Multimodal text guided network for chest CT pneumonia classification.
Authors
Affiliations (2)
Affiliations (2)
- College of Computer Science, Beijing University of Technology, Beijing, 100124, China.
- College of Computer Science, Beijing University of Technology, Beijing, 100124, China. [email protected].
Abstract
Pneumonia is a prevalent and serious respiratory disease, responsible for a significant number of cases globally. With advancements in deep learning, the automatic diagnosis of pneumonia has attracted significant research attention in medical image classification. However, current methods still face several challenges. First, since lesions are often visible in only a few slices, slice-based classification algorithms may overlook critical spatial contextual information in CT sequences, and slice-level annotations are labor-intensive.
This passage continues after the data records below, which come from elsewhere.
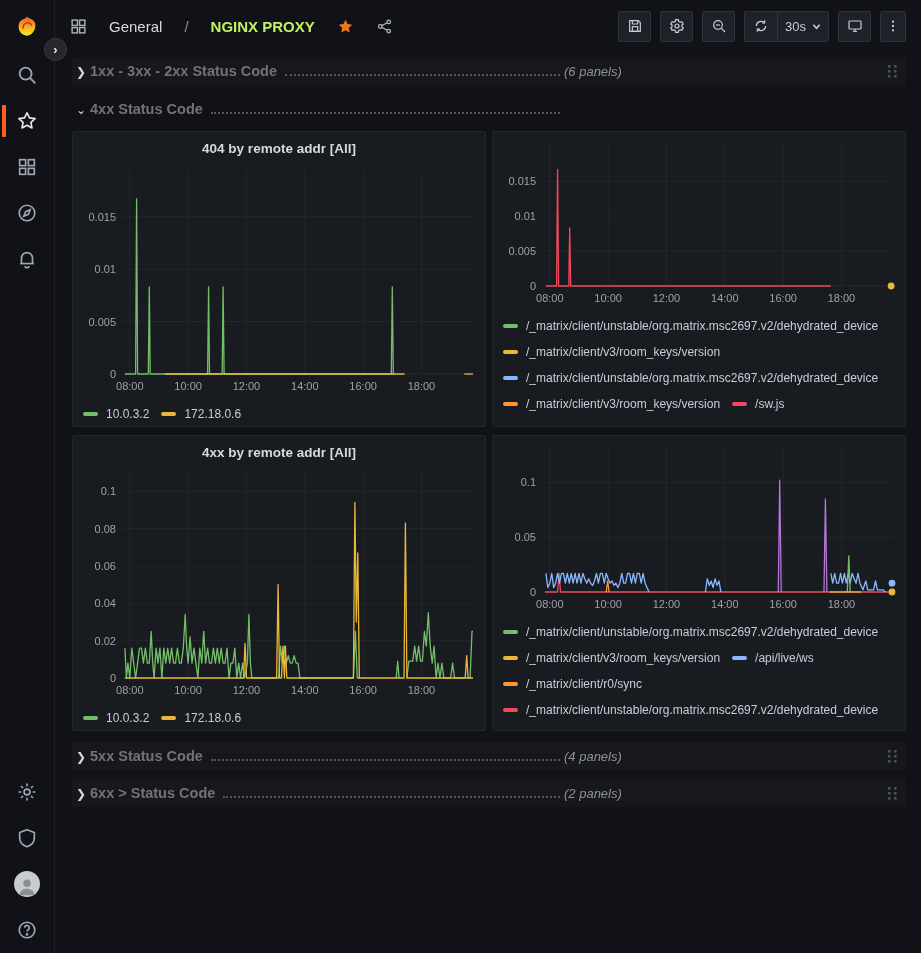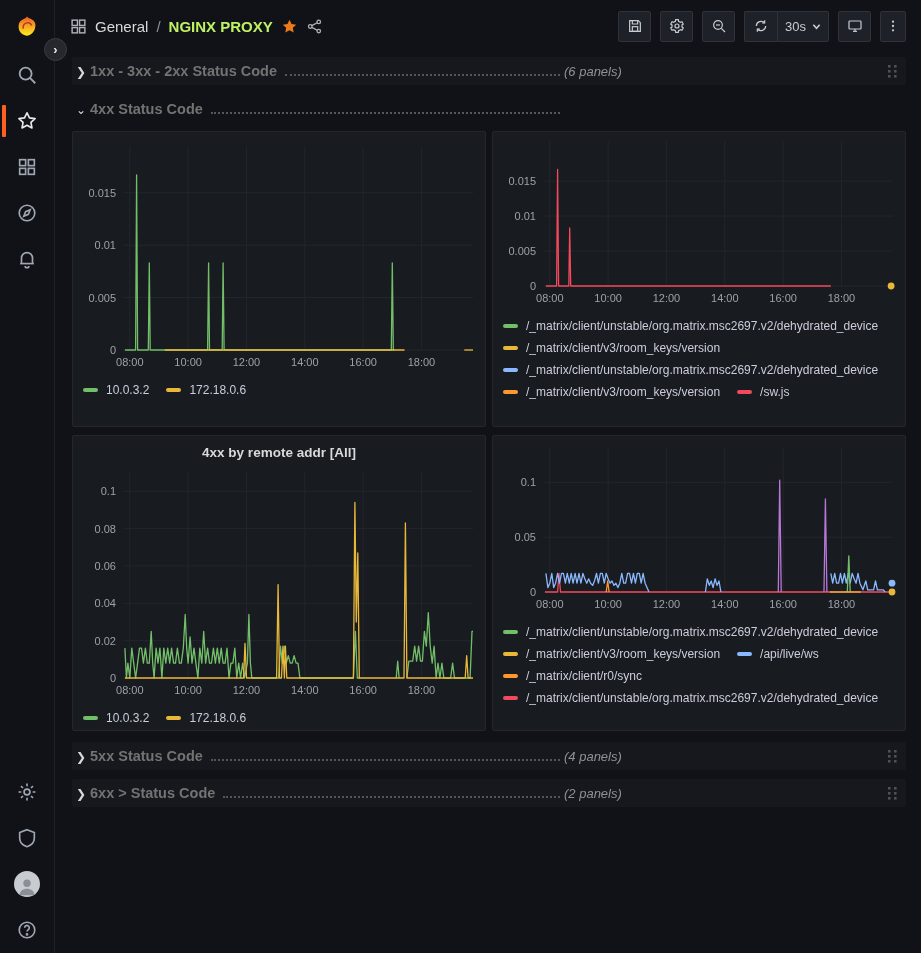--- a/index.html
+++ b/index.html
@@ -28,7 +28,7 @@
   
   .main { margin-left:56px; }
   .header { height:52px; display:flex; align-items:center; padding:0 15px 0 14px; }
-  .crumb { display:flex; align-items:center; gap:8px; font-size:15px; }
+  .crumb { display:flex; align-items:center; gap:22px; font-size:15px; }
   .crumb .grid-ic { color:#AEB3BB; display:flex; }
   .crumb-section { color:#D8D9DA; cursor:pointer; }
   .crumb-sep { color:#8E9197; }

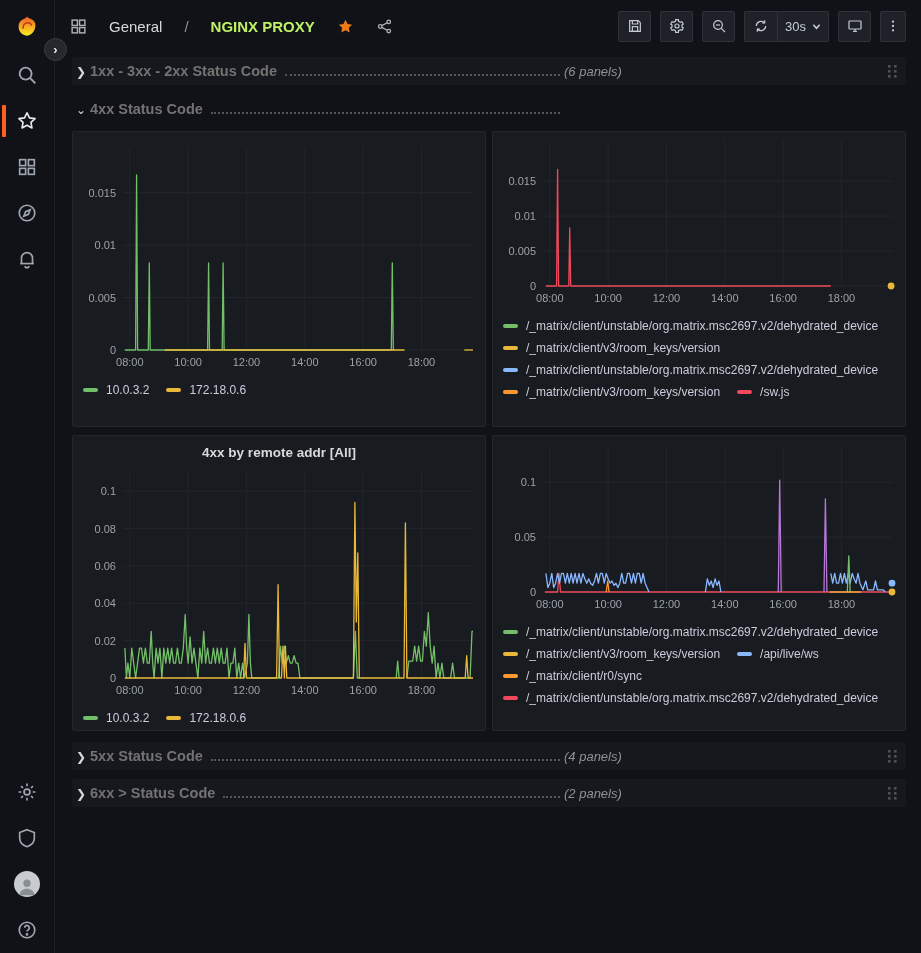--- a/index.html
+++ b/index.html
@@ -272,7 +272,7 @@
         </div>
       </div>
       <div class="panel-grid">
-        <div class="panel"><svg width="398" height="237" viewBox="0 0 398 237">
+        <div class="panel"><div class="panel-title">404 by remote addr [All]</div><svg width="398" height="237" viewBox="0 0 398 237">
             <line x1="48.80555555555556" y1="10" x2="48.80555555555556" y2="213" class="gridline"></line>
             <text x="48.80555555555556" y="229" text-anchor="middle" class="axis-text">08:00</text>
             <line x1="107.13888888888889" y1="10" x2="107.13888888888889" y2="213" class="gridline"></line>

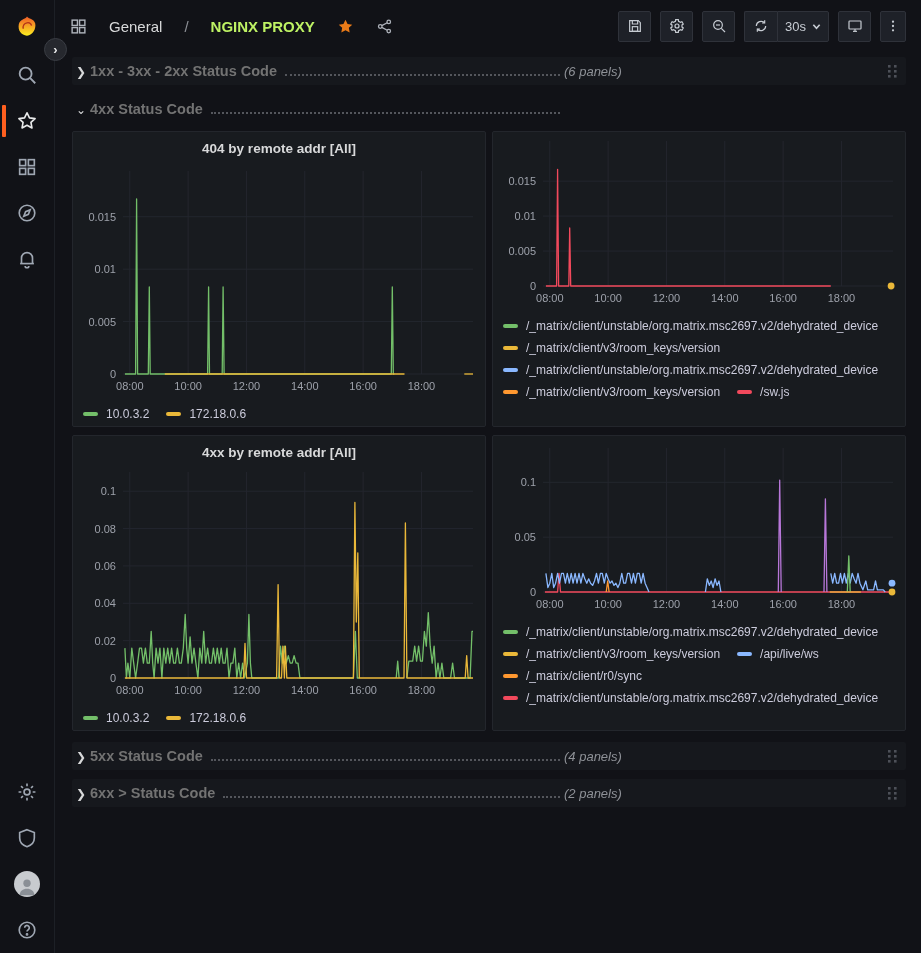--- a/index.html
+++ b/index.html
@@ -77,7 +77,7 @@
   .axis-text { font-size:11px; fill:#9DA1AA; }
   .gridline { stroke:#23262E; stroke-width:1; }
   .legend { display:flex; flex-wrap:wrap; column-gap:17px; row-gap:8px;
-    padding:5px 2px 0 2px; }
+    padding:5px 2px 0 2px;gap:12px; }
   .legend-item { display:flex; align-items:center; gap:8px; font-size:12px;
     color:#CCCCDC; white-space:nowrap; overflow:hidden; max-width:100%; cursor:pointer; }
   .swatch { width:15px; height:4px; border-radius:2px; flex:0 0 15px; }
Moreover, chest CT sequence-based pneumonia classification algorithms that rely solely on sequence-level coarse-grained labels remain limited, especially in integrating multi-modal information. To address these challenges, we propose a Multi-modal Text-Guided Network (MTGNet) for pneumonia classification using chest CT sequences. In this model, we design a sequential graph pooling network to encode the CT sequences by gradually selecting important slice features to obtain a sequence-level representation. Additionally, a CT description encoder is developed to learn representations from textual reports. To simulate the clinical diagnostic process, we employ multi-modal training and single-modal testing. A modal transfer module is proposed to generate simulated textual features from CT sequences. Cross-modal attention is then employed to fuse the sequence-level and simulated textual representations, thereby enhancing feature learning within the CT sequences by incorporating semantic information from textual descriptions. Furthermore, contrastive learning is applied to learn discriminative features by maximizing the similarity of positive sample pairs and minimizing the similarity of negative sample pairs. Extensive experiments on a self-constructed pneumonia CT sequences dataset demonstrate that the proposed model significantly improves classification performance.